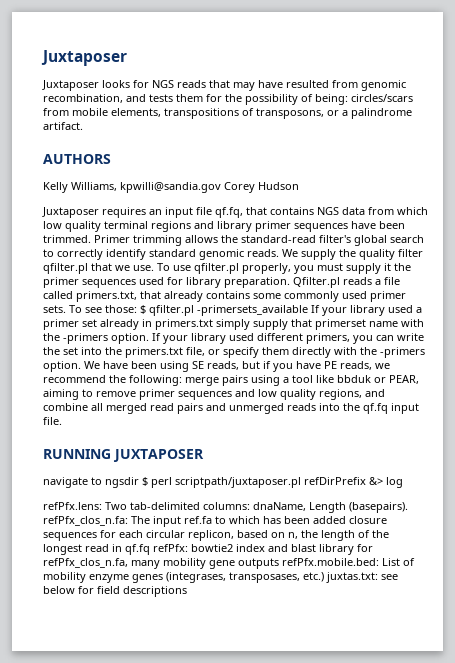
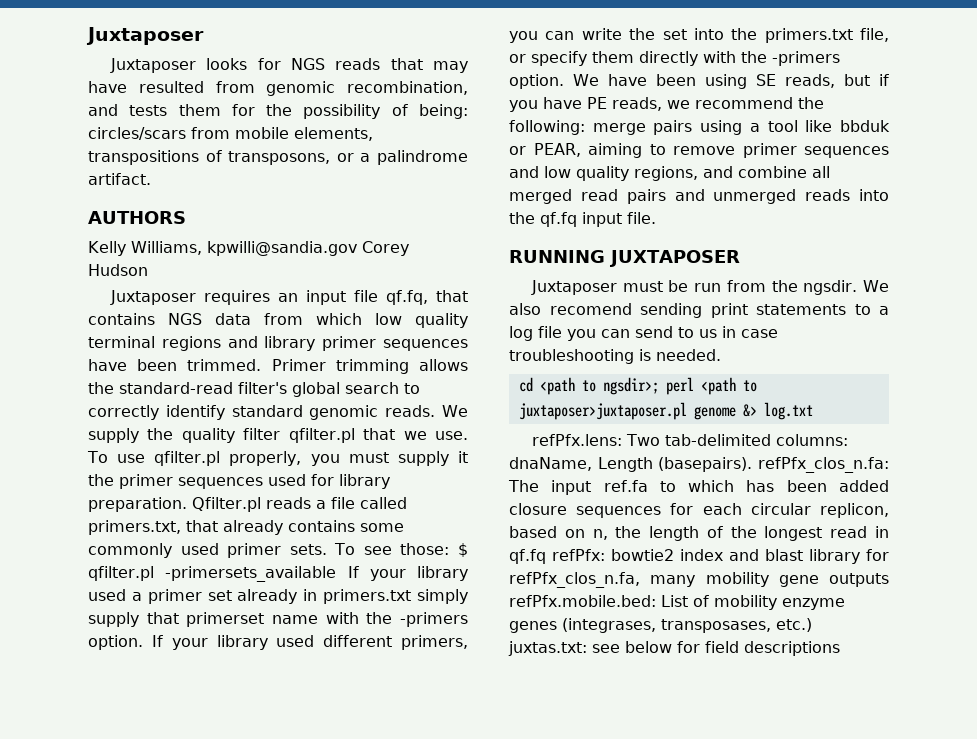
- navigate to ngsdir $ perl scriptpath/juxtaposer.pl refDirPrefix &> log
+ Juxtaposer must be run from the ngsdir. We also recomend sending print statements to a log file you can send to us in case troubleshooting is needed.
+ cd <path to ngsdir>; perl <path to juxtaposer>juxtaposer.pl genome &> log.txt

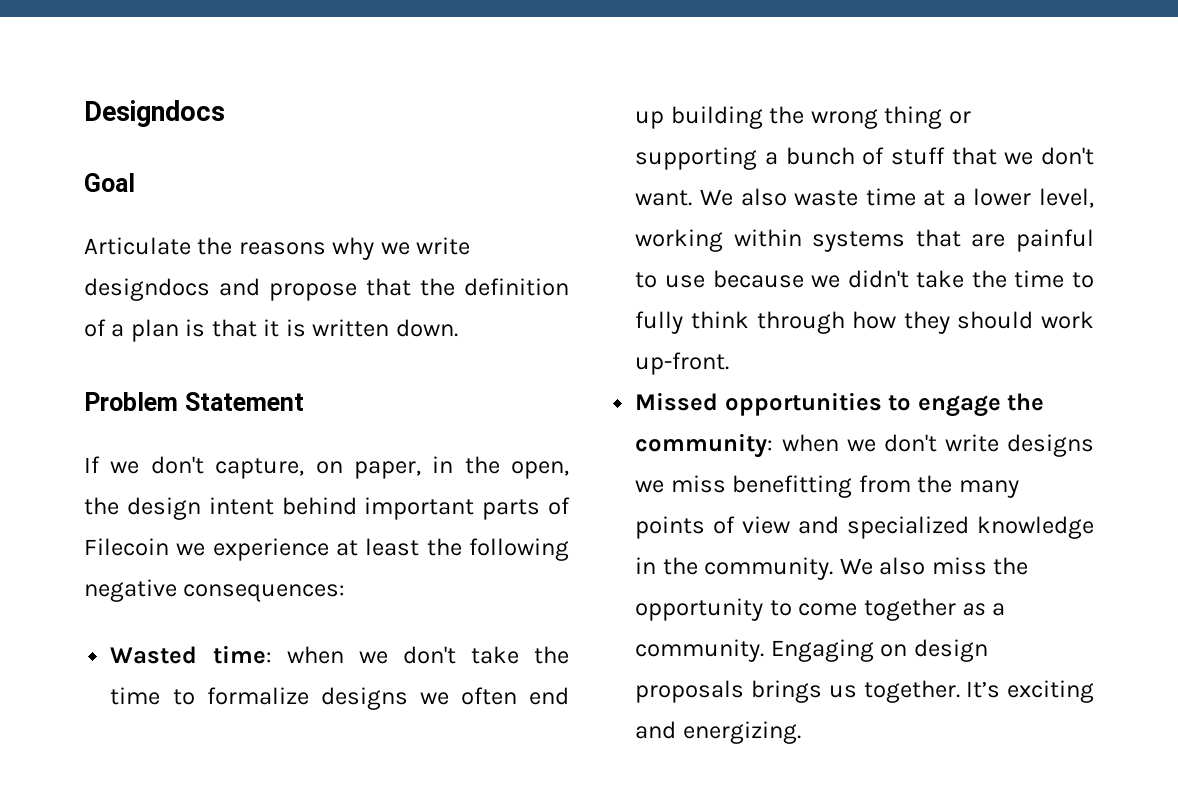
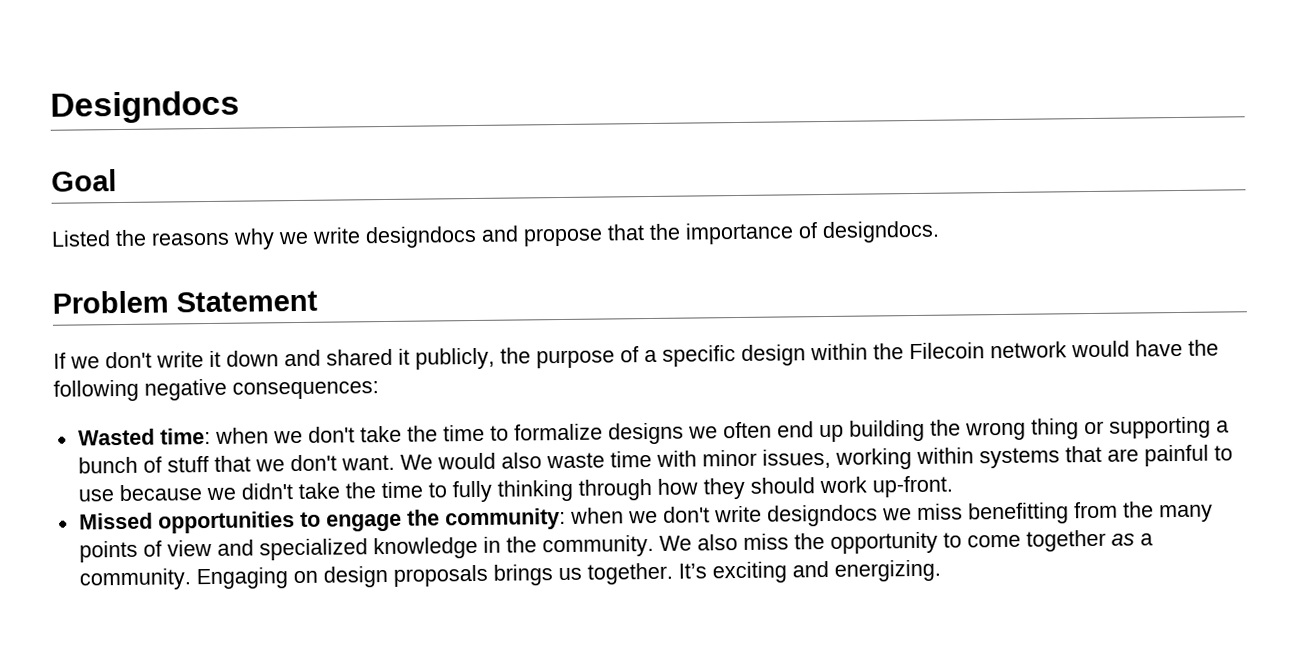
- Articulate the reasons why we write designdocs and propose that the definition of a plan is that it is written down.
+ Listed the reasons why we write designdocs and propose that the importance of designdocs.
- If we don't capture, on paper, in the open, the design intent behind important parts of Filecoin we experience at least the following negative consequences:
+ If we don't write it down and shared it publicly, the purpose of a specific design within the Filecoin network would have the following negative consequences:
- We also waste time at a lower level, working within systems that are painful to use because we didn't take the time to fully think through how they should work up-front.
+ We would also waste time with minor issues, working within systems that are painful to use because we didn't take the time to fully thinking through how they should work up-front.
- Missed opportunities to engage the community: when we don't write designs we miss benefitting from the many points of view and specialized knowledge in the community.
+ Missed opportunities to engage the community: when we don't write designdocs we miss benefitting from the many points of view and specialized knowledge in the community.

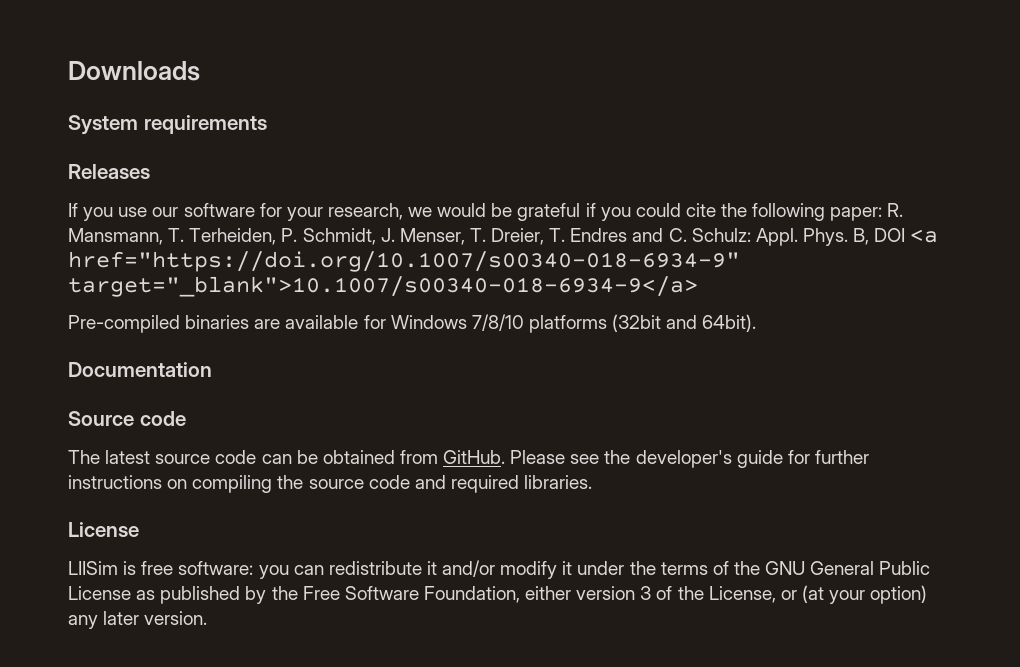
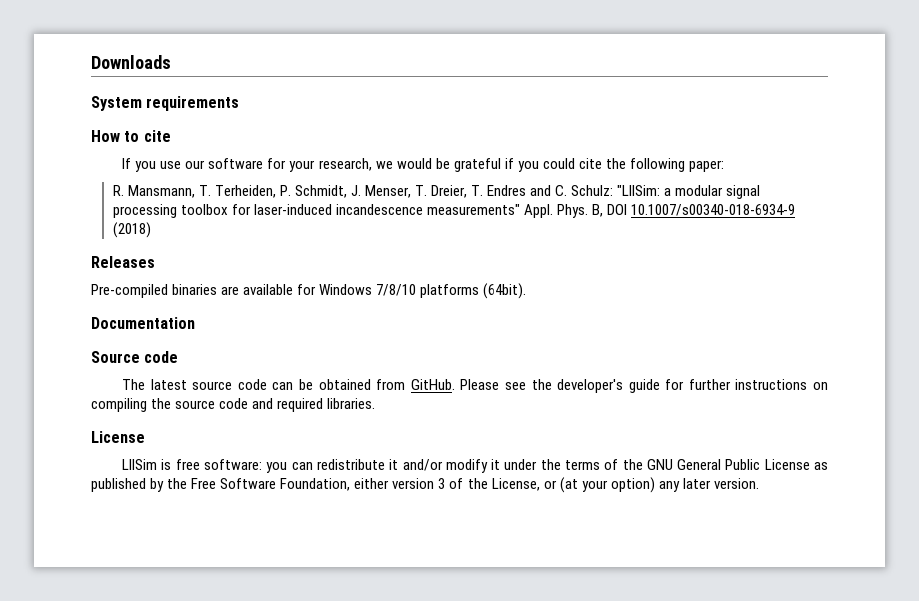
- Releases
+ How to cite
- If you use our software for your research, we would be grateful if you could cite the following paper: R. Mansmann, T. Terheiden, P. Schmidt, J. Menser, T. Dreier, T. Endres and C. Schulz: Appl.
+ If you use our software for your research, we would be grateful if you could cite the following paper:
+ R. Mansmann, T. Terheiden, P. Schmidt, J. Menser, T. Dreier, T. Endres and C. Schulz: "LIISim: a modular signal processing toolbox for laser-induced incandescence measurements" Appl.
- B, DOI <a href="https://doi.org/10.1007/s00340-018-6934-9" target="_blank">10.1007/s00340-018-6934-9</a>
+ B, DOI 10.1007/s00340-018-6934-9 (2018)
+ Releases
- Pre-compiled binaries are available for Windows 7/8/10 platforms (32bit and 64bit).
+ Pre-compiled binaries are available for Windows 7/8/10 platforms (64bit).

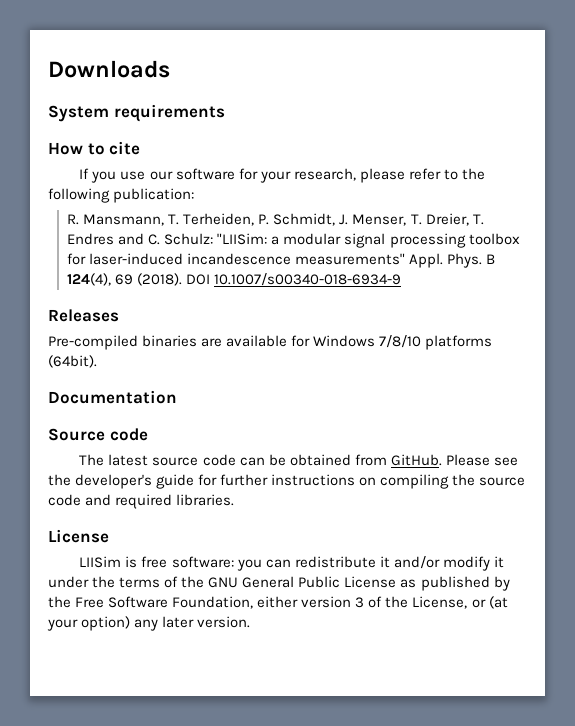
- If you use our software for your research, we would be grateful if you could cite the following paper:
+ If you use our software for your research, please refer to the following publication:
- B, DOI 10.1007/s00340-018-6934-9 (2018)
+ B 124(4), 69 (2018). DOI 10.1007/s00340-018-6934-9

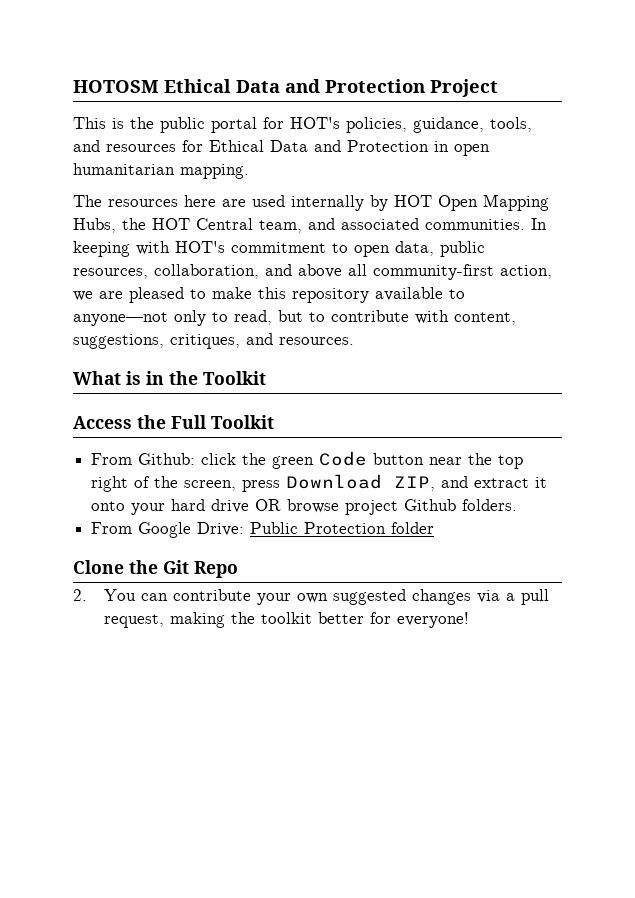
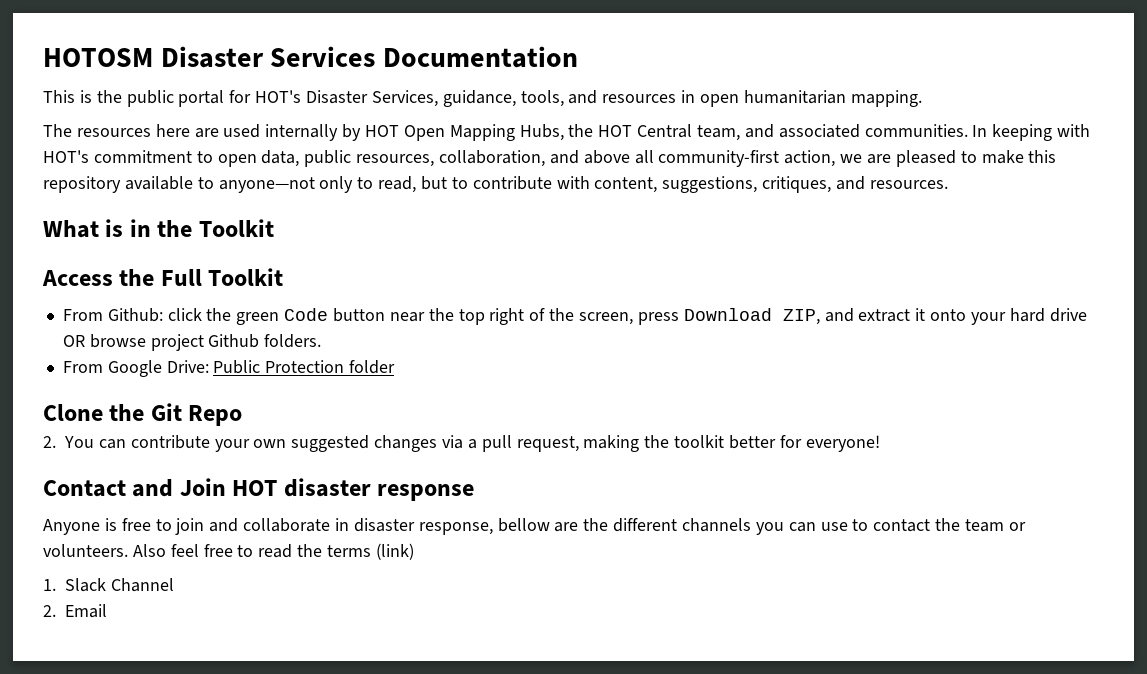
- HOTOSM Ethical Data and Protection Project
+ HOTOSM Disaster Services Documentation
- This is the public portal for HOT's policies, guidance, tools, and resources for Ethical Data and Protection in open humanitarian mapping.
+ This is the public portal for HOT's Disaster Services, guidance, tools, and resources in open humanitarian mapping.
+ Contact and Join HOT disaster response
+ Anyone is free to join and collaborate in disaster response, bellow are the different channels you can use to contact the team or volunteers. Also feel free to read the terms (link)
+ 1. Slack Channel
+ 2. Email

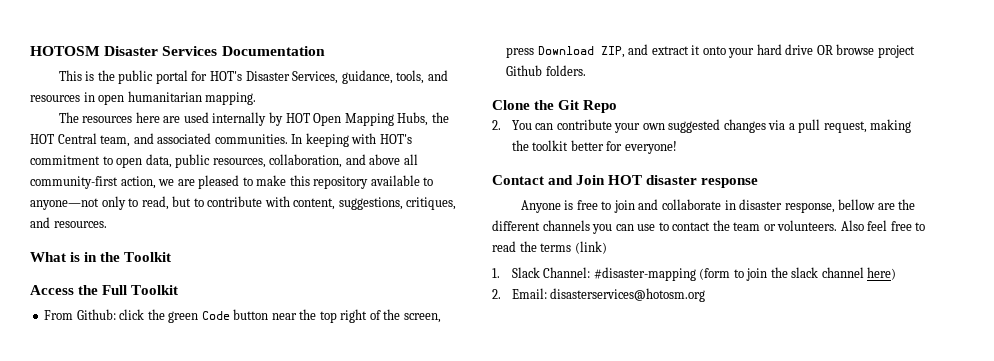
- From Google Drive: Public Protection folder
- 1. Slack Channel
- 2. Email
+ 1. Slack Channel: #disaster-mapping (form to join the slack channel here)
+ 2. Email: disasterservices@hotosm.org

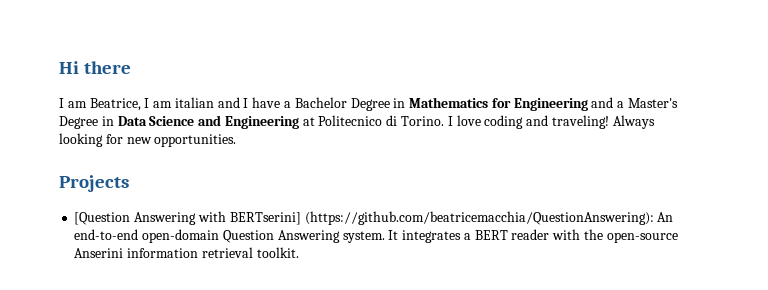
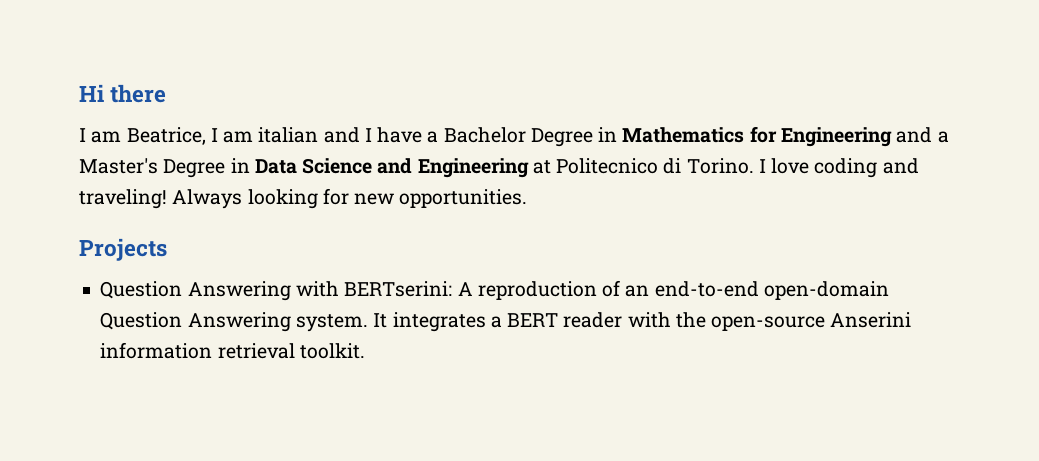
- [Question Answering with BERTserini] (https://github.com/beatricemacchia/QuestionAnswering): An end-to-end open-domain Question Answering system.
+ Question Answering with BERTserini: A reproduction of an end-to-end open-domain Question Answering system.

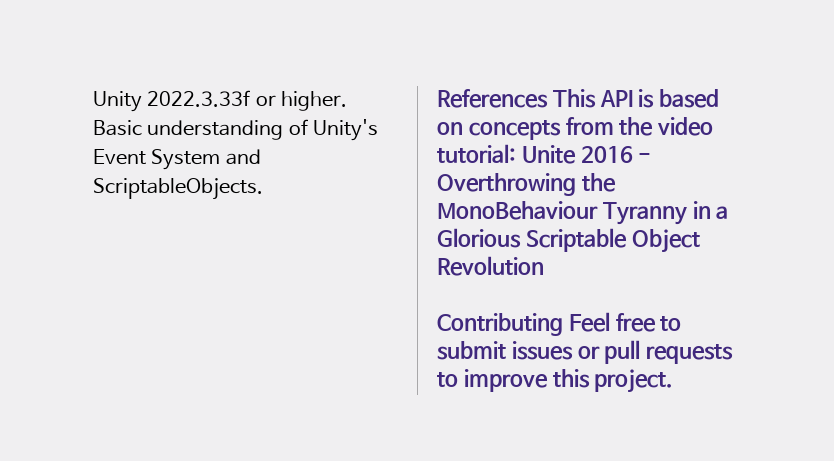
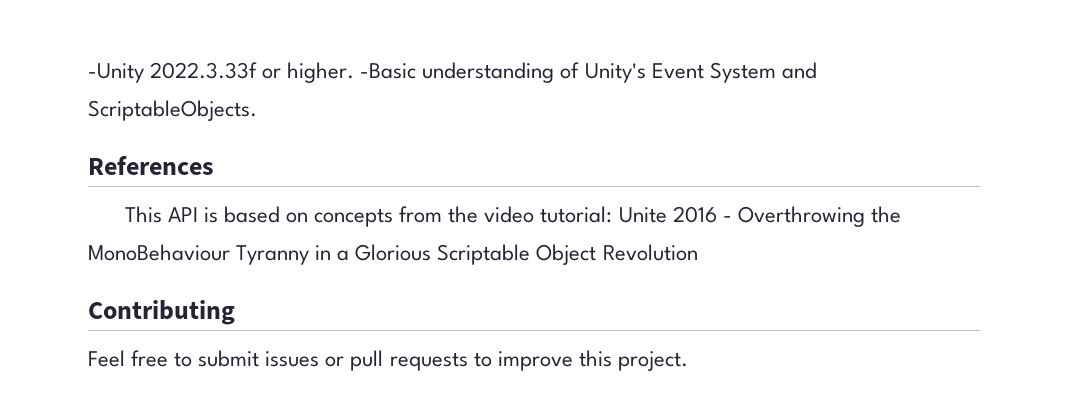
- Unity 2022.3.33f or higher.
+ -Unity 2022.3.33f or higher.
- Basic understanding of Unity's Event System and ScriptableObjects.
+ -Basic understanding of Unity's Event System and ScriptableObjects.
- References This API is based on concepts from the video tutorial: Unite 2016 - Overthrowing the MonoBehaviour Tyranny in a Glorious Scriptable Object Revolution
+ References
+ This API is based on concepts from the video tutorial: Unite 2016 - Overthrowing the MonoBehaviour Tyranny in a Glorious Scriptable Object Revolution
- Contributing Feel free to submit issues or pull requests to improve this project.
+ Contributing
+ Feel free to submit issues or pull requests to improve this project.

§ **INSTRUCTIONS TO FOLLOW**: Retype the whole listing above exactly as written. Skip the pictures.

§ **YOUR SOLUTION**:
- navigate to ngsdir $ perl scriptpath/juxtaposer.pl refDirPrefix &> log
+ Juxtaposer must be run from the ngsdir. We also recomend sending print statements to a log file you can send to us in case troubleshooting is needed.
+ cd <path to ngsdir>; perl <path to juxtaposer>juxtaposer.pl genome &> log.txt

- Articulate the reasons why we write designdocs and propose that the definition of a plan is that it is written down.
+ Listed the reasons why we write designdocs and propose that the importance of designdocs.
- If we don't capture, on paper, in the open, the design intent behind important parts of Filecoin we experience at least the following negative consequences:
+ If we don't write it down and shared it publicly, the purpose of a specific design within the Filecoin network would have the following negative consequences:
- We also waste time at a lower level, working within systems that are painful to use because we didn't take the time to fully think through how they should work up-front.
+ We would also waste time with minor issues, working within systems that are painful to use because we didn't take the time to fully thinking through how they should work up-front.
- Missed opportunities to engage the community: when we don't write designs we miss benefitting from the many points of view and specialized knowledge in the community.
+ Missed opportunities to engage the community: when we don't write designdocs we miss benefitting from the many points of view and specialized knowledge in the community.

- Releases
+ How to cite
- If you use our software for your research, we would be grateful if you could cite the following paper: R. Mansmann, T. Terheiden, P. Schmidt, J. Menser, T. Dreier, T. Endres and C. Schulz: Appl.
+ If you use our software for your research, we would be grateful if you could cite the following paper:
+ R. Mansmann, T. Terheiden, P. Schmidt, J. Menser, T. Dreier, T. Endres and C. Schulz: "LIISim: a modular signal processing toolbox for laser-induced incandescence measurements" Appl.
- B, DOI <a href="https://doi.org/10.1007/s00340-018-6934-9" target="_blank">10.1007/s00340-018-6934-9</a>
+ B, DOI 10.1007/s00340-018-6934-9 (2018)
+ Releases
- Pre-compiled binaries are available for Windows 7/8/10 platforms (32bit and 64bit).
+ Pre-compiled binaries are available for Windows 7/8/10 platforms (64bit).

- If you use our software for your research, we would be grateful if you could cite the following paper:
+ If you use our software for your research, please refer to the following publication:
- B, DOI 10.1007/s00340-018-6934-9 (2018)
+ B 124(4), 69 (2018). DOI 10.1007/s00340-018-6934-9

- HOTOSM Ethical Data and Protection Project
+ HOTOSM Disaster Services Documentation
- This is the public portal for HOT's policies, guidance, tools, and resources for Ethical Data and Protection in open humanitarian mapping.
+ This is the public portal for HOT's Disaster Services, guidance, tools, and resources in open humanitarian mapping.
+ Contact and Join HOT disaster response
+ Anyone is free to join and collaborate in disaster response, bellow are the different channels you can use to contact the team or volunteers. Also feel free to read the terms (link)
+ 1. Slack Channel
+ 2. Email

- From Google Drive: Public Protection folder
- 1. Slack Channel
- 2. Email
+ 1. Slack Channel: #disaster-mapping (form to join the slack channel here)
+ 2. Email: disasterservices@hotosm.org

- [Question Answering with BERTserini] (https://github.com/beatricemacchia/QuestionAnswering): An end-to-end open-domain Question Answering system.
+ Question Answering with BERTserini: A reproduction of an end-to-end open-domain Question Answering system.

- Unity 2022.3.33f or higher.
+ -Unity 2022.3.33f or higher.
- Basic understanding of Unity's Event System and ScriptableObjects.
+ -Basic understanding of Unity's Event System and ScriptableObjects.
- References This API is based on concepts from the video tutorial: Unite 2016 - Overthrowing the MonoBehaviour Tyranny in a Glorious Scriptable Object Revolution
+ References
+ This API is based on concepts from the video tutorial: Unite 2016 - Overthrowing the MonoBehaviour Tyranny in a Glorious Scriptable Object Revolution
- Contributing Feel free to submit issues or pull requests to improve this project.
+ Contributing
+ Feel free to submit issues or pull requests to improve this project.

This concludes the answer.